- _Record set_
^^^^^^^^
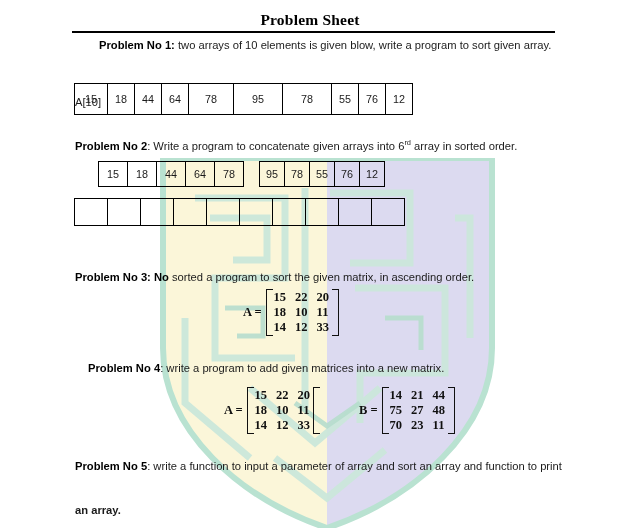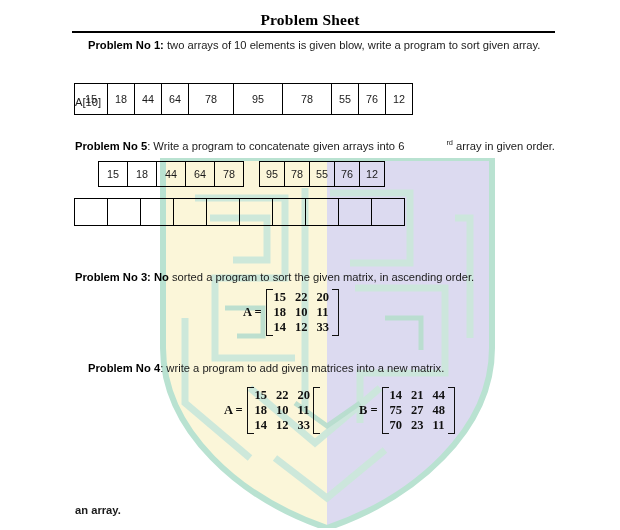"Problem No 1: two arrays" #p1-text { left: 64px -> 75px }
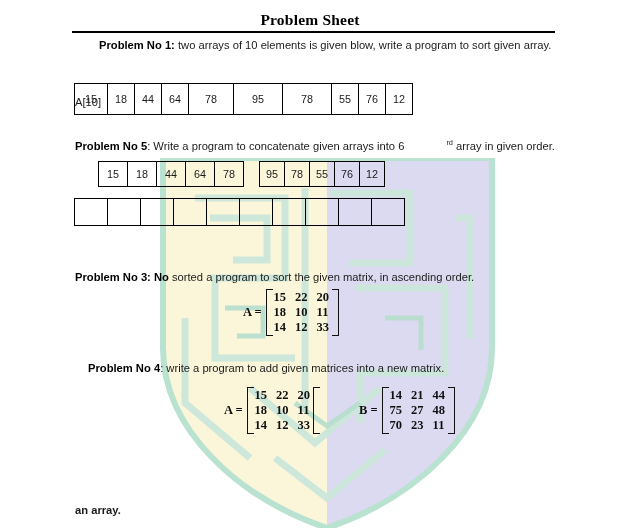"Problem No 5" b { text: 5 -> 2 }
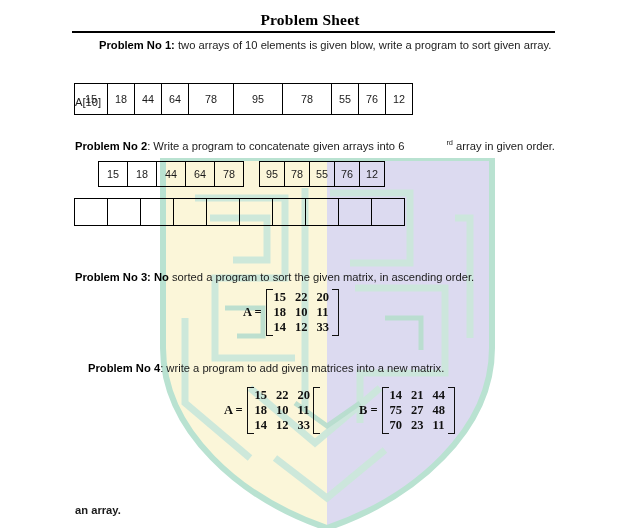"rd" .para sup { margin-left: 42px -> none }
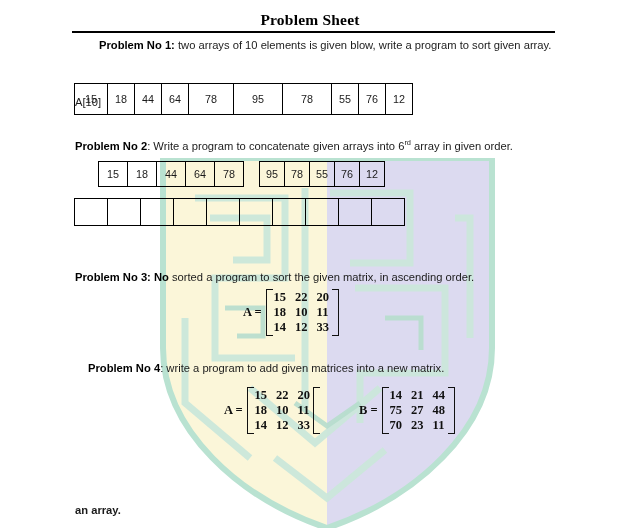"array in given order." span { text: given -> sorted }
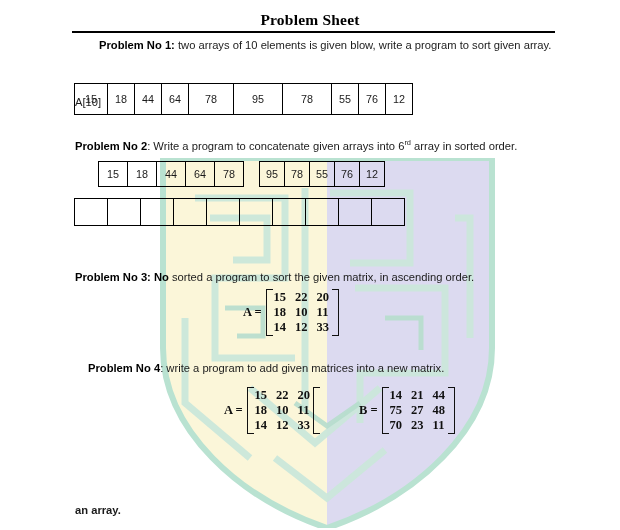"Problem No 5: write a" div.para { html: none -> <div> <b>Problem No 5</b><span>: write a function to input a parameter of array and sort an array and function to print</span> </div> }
^^^^^^^^
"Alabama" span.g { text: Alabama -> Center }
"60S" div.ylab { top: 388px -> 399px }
^^^^^^^^
- _Your task_
What is needed is a verbatim copy of every line in the records above from the one containing "text: Alabama ->" down to the one containing "top: 388px ->", both included, and nothing more.

- _Reply_
"Alabama" span.g { text: Alabama -> Center }
"60S" div.ylab { top: 388px -> 399px }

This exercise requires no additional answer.